Delibereerbaarheid: Voor dit opleidingsonderdeel moet je slagen (wordt nooit gedelibereerd).
Men kan dit opleidingsonderdeel niet volgen binnen een
  • examencontract (met het oog op het behalen van een creditbewijs).
  • examencontract (met het oog op het behalen van een diploma).
Men kan dit opleidingsonderdeel enkel mits aparte toelating volgen binnen een creditcontract.
Titularis: Wyckstandt Niels
Andere docenten: D'Hondt Sven, Hauters Lieve, Hermanns Severine
Taalvak: Nee
Onderwijstalen: Nederlands
Kalender: Semester 1 of Semester 2

Doelstellingen

Stage vormt samen met de bachelorproef het sluitstuk van de opleiding. De stage heeft tot doel de student voor te bereiden op de latere werkomgeving en hem/haar te oriënteren op het beroepenveld.
 De student leert te functioneren in een organisatie, hij voert onder leiding en toezicht opdrachten uit, en ontwikkelt sociale vaardigheden.
 Hij/zij past daarbij de in de opleiding verworven competenties toe in een werkomgeving.

Inhoud

De stage wordt gespreid over een periode van 12 weken gedurende 4 dagen in de week, de 5de dag wordt vrijgehouden voor het businessproject. De stage kan plaatsvinden in een financiële instelling of bij een verzekeringsmaatschappij, zowel in het hoofdkantoor als in kleinere zetels, in plaatselijke kantoren of bij tussenpersonen.
De student neemt hier deel aan de activiteiten die gelinkt zijn aan zijn opleiding.
Hij maakt van zijn stageperiode een logboek, waarin hij een beknopte samenvatting geeft van zijn activiteiten, en een evaluatie.

Volgtijdelijkheid (VT)

binnen trajectschijf 1 al minstens 60 studiepunten afgewerkt hebben EN binnen trajectschijf 2 al minstens 60 studiepunten afgewerkt hebben EN pas te volgen in jaar van afstuderen.

Begincompetenties

De student beschikt over de kennis, vaardigheden en attitudes aangebracht in de andere opleidingsonderdelen uit de opleiding Financie- en verzekeringswezen (= alle opleidingsonderdelen van het 1ste en 2de modeltraject).

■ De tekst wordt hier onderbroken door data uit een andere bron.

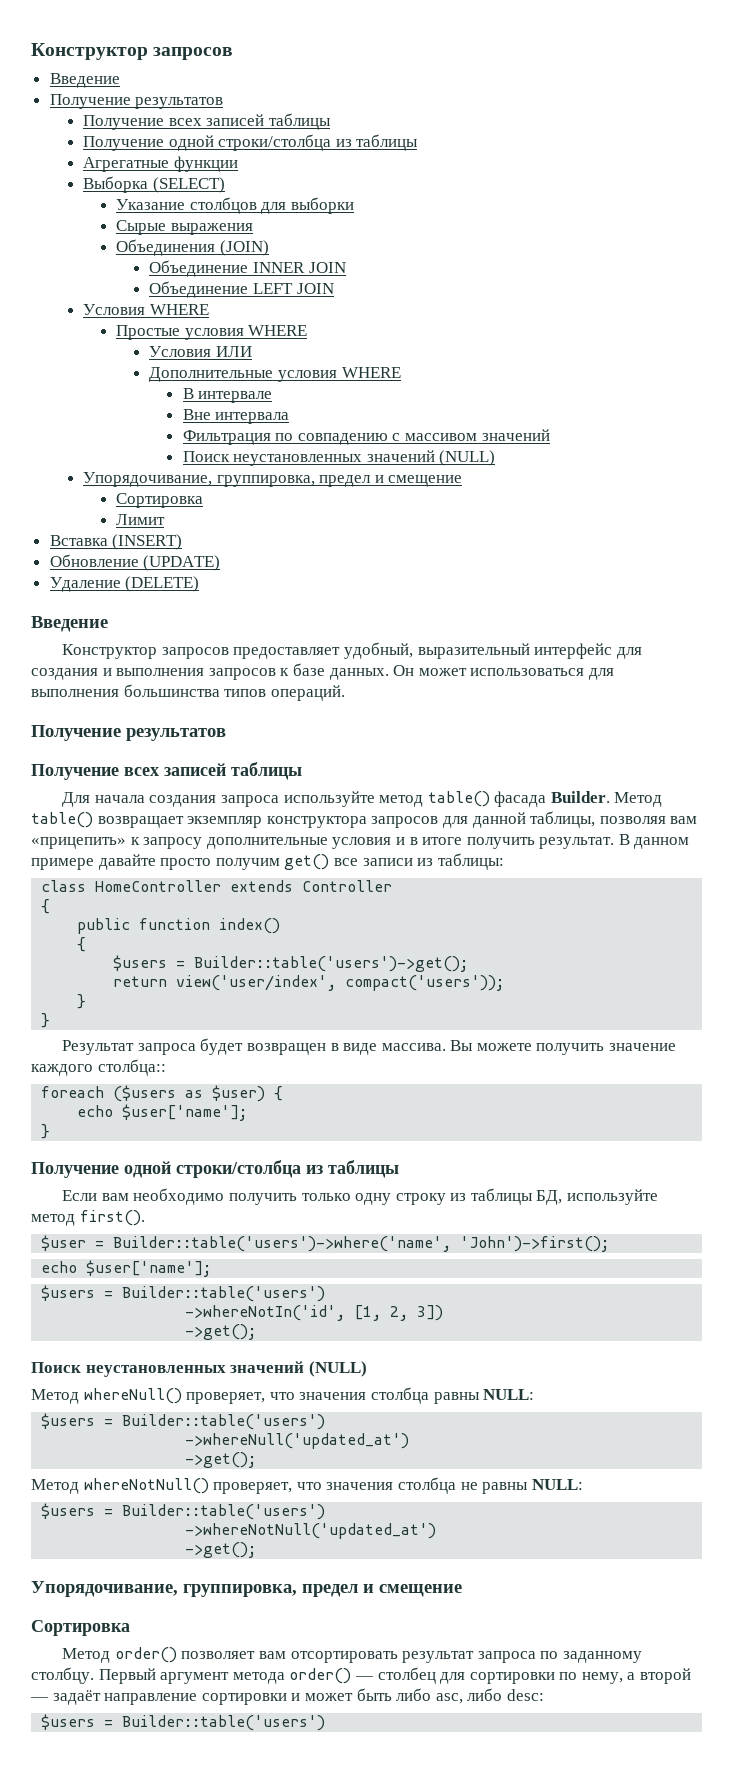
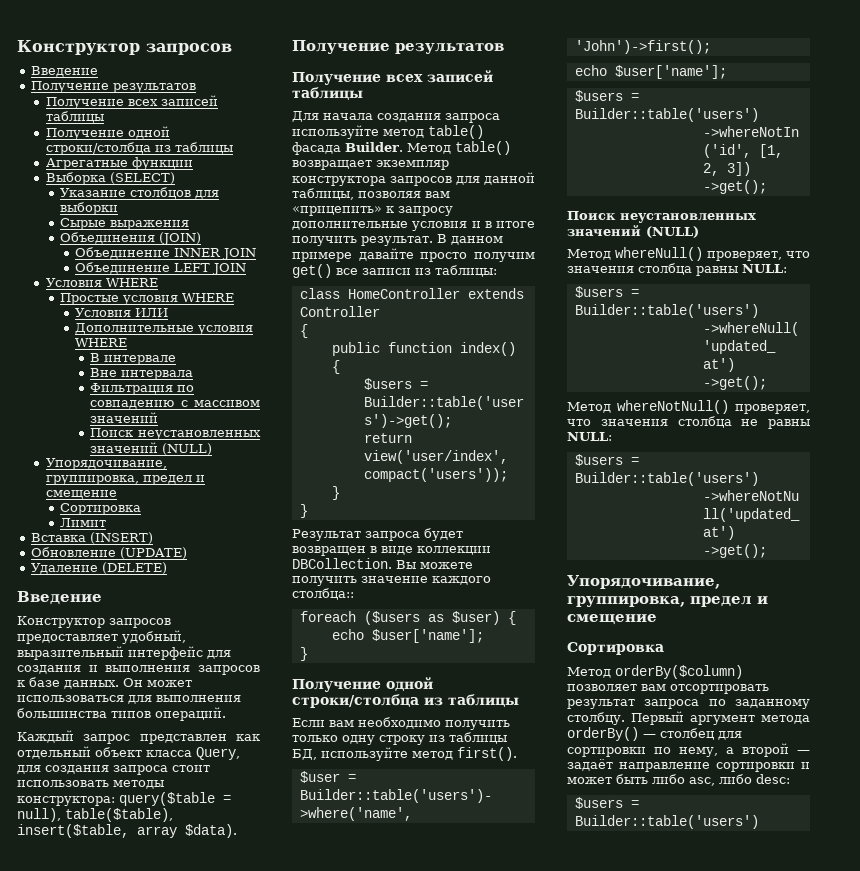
+ Каждый запрос представлен как отдельный объект класса Query, для создания запроса стоит использовать методы конструктора: query($table = null), table($table), insert($table, array $data).
- Результат запроса будет возвращен в виде массива.
+ Результат запроса будет возвращен в виде коллекции DBCollection.
- Метод order() позволяет вам отсортировать результат запроса по заданному столбцу.
+ Метод orderBy($column) позволяет вам отсортировать результат запроса по заданному столбцу.
- Первый аргумент метода order() — столбец для сортировки по нему, а второй — задаёт направление сортировки и может быть либо asc, либо desc:
+ Первый аргумент метода orderBy() — столбец для сортировки по нему, а второй — задаёт направление сортировки и может быть либо asc, либо desc:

Stage kan alleen in het curriculum opgenomen worden samen met de andere opleidingsonderdelen van het derde modeltraject.

Eindcompetenties (tekst)

1. Kan binnen een werkomgeving informatie binnen de beschikbare termijn op een doeltreffende manier verzamelen, kritisch evalueren en verwerken.

Indicatoren:

  • Kan binnen de beschikbare termijn informatie op een doeltreffende manier verzamelen, ontcijferen en verwerken.
  • Kan gegevens gestructureerd samenbrengen en op een originele manier voorstellen en bewerken.
  • Kan hiaten in de verkregen informatie onderkennen.
  • Kan de informatie kritisch beoordelen.
  • Kan oordeelkundig en vlot gebruik maken van de courante softwarepaketten.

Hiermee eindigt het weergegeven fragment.